Last updated 2022-10-26

No results posted yet for this study

Summary

Chronic Obstructive Pulmonary Disease (COPD) is associated with high morbidity and mortality. The Danish Lung Association estimates that 320,000 Danes live with COPD, of which approximately 50,000 with severe COPD. In 2017, records showed that 23,979 admissions in Denmark were related to COPD; of these patients, about 20% were readmitted 2-30 days after discharge. The main symptom is dyspnea, which is often accompanied by anxiety. Primary treatment is; oxygen, bronchiolitis, prednisolone, morfin, NIV, and anxiolytics.

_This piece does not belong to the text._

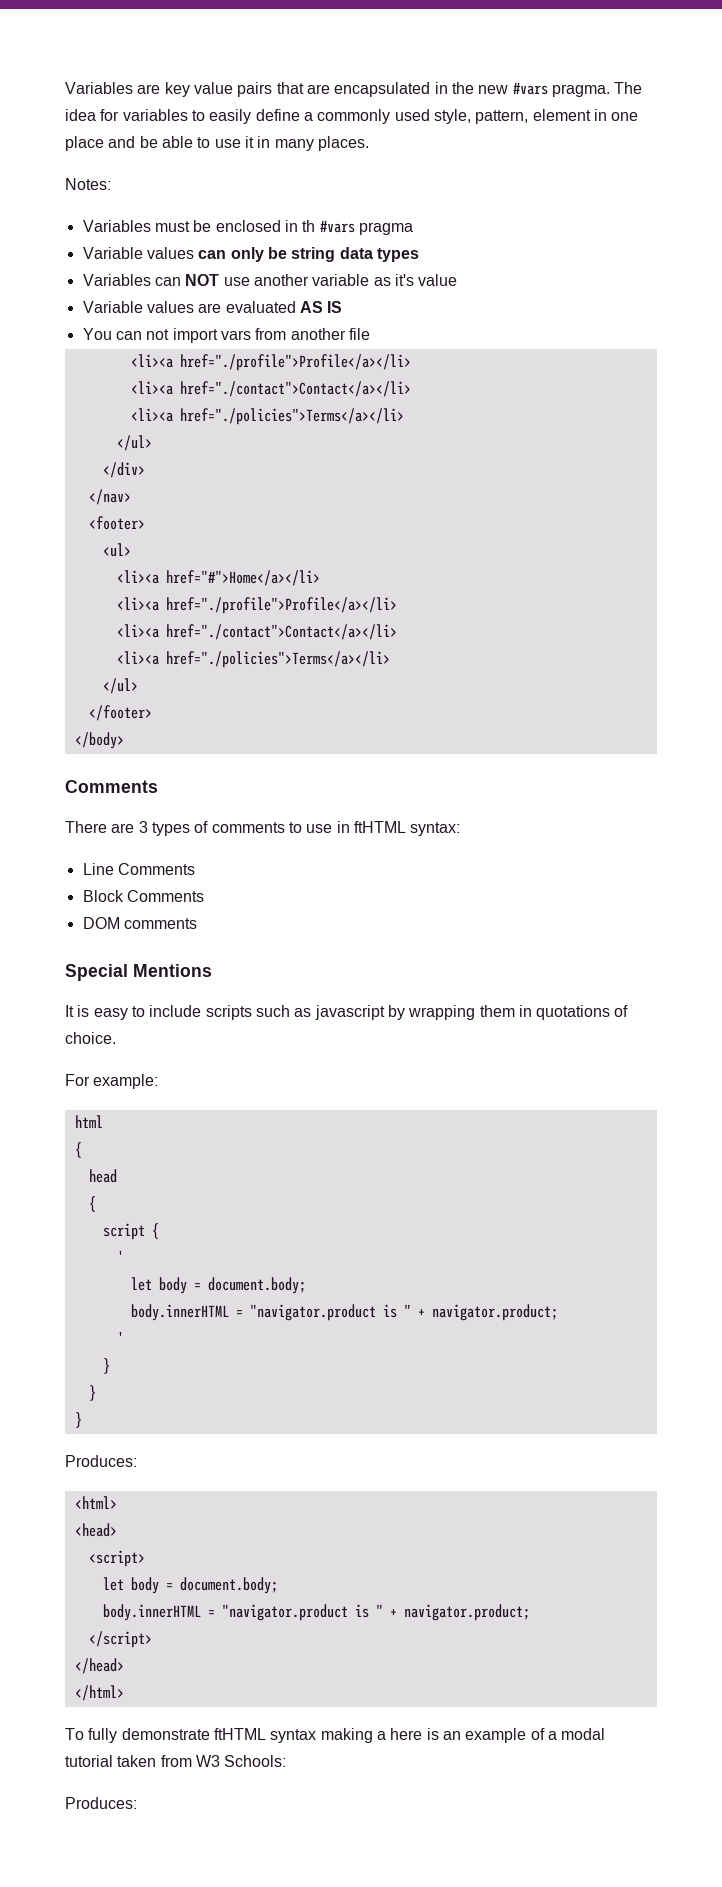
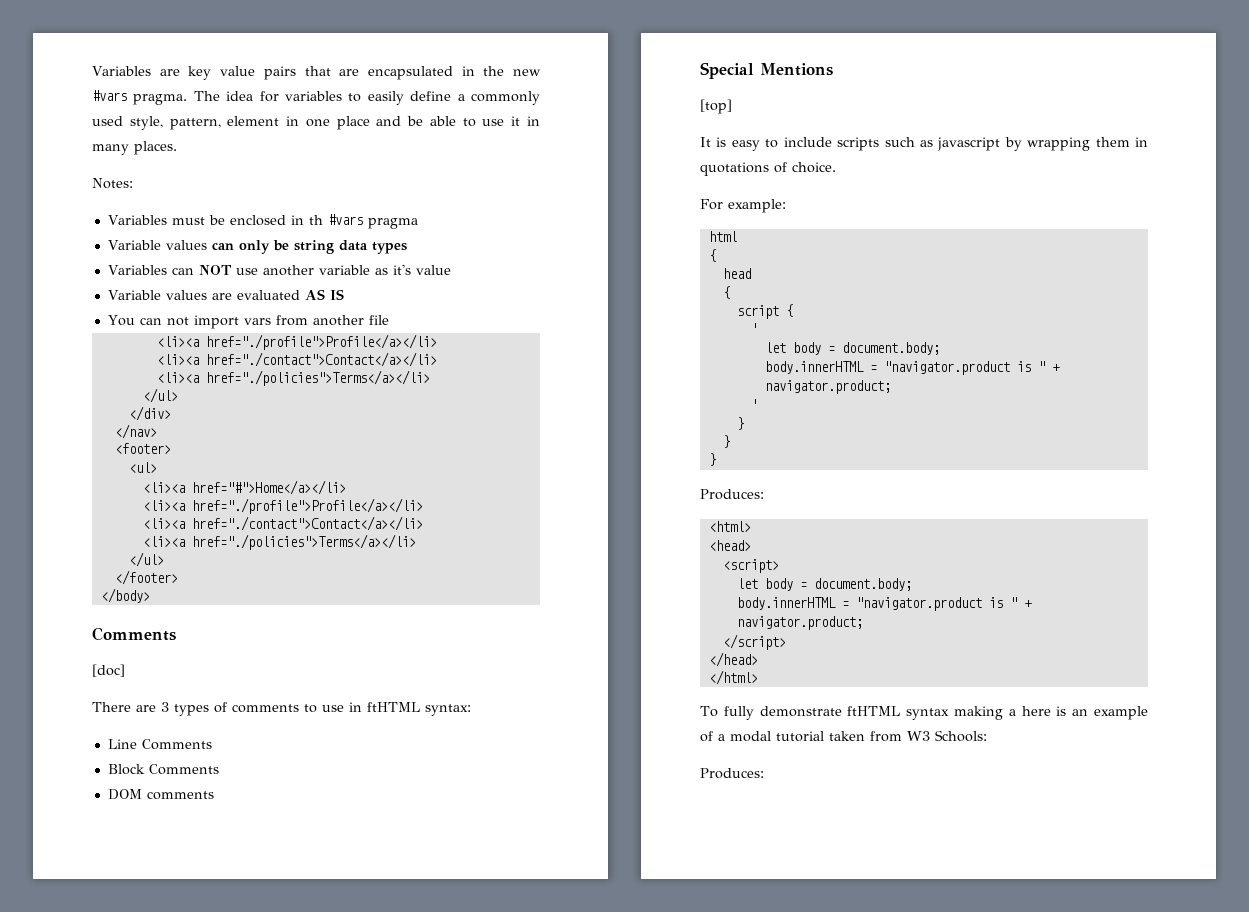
(158, 786) none -> [92,664,125,677] // [doc]
(212, 970) none -> [700,99,732,114] // [top]

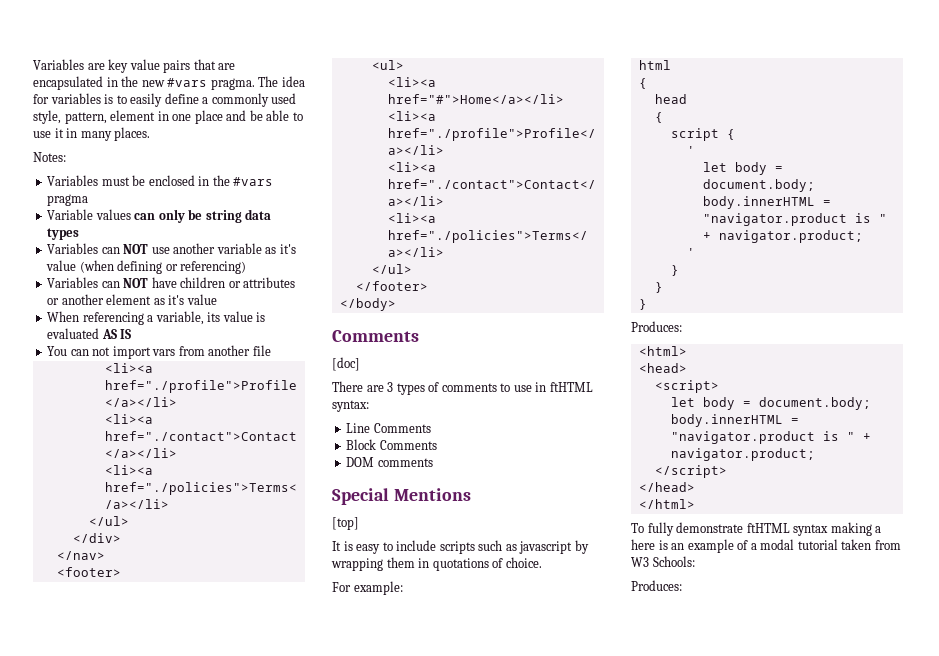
(342, 96) none -> [104,94,114,104] is
[308,215,323,225] th -> [212,175,230,186] the
[107,290,232,300] // Variable values are -> [79,260,247,274] [47,277,296,288] [47,294,217,305] [47,311,266,325] (when defining or referencing) // Variables can NOT have children or attributes or another element as it's value // When referencing a variable, its value is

Researchers at Hvidovre Hospital have developed an oxygen robot that continuously monitors the patient's SaO2 (oxygen saturation) and automatically administrates the oxygen depending on it. The preliminary results show that patients with robot-administrated oxygen were within defined SaO2 range in 85.7% of the time versus 46.6% when oxygen was nurse-administrated. The research was conducted as a multicentre Randomized Controlled Trial (RCT)focusing on physiological end-points.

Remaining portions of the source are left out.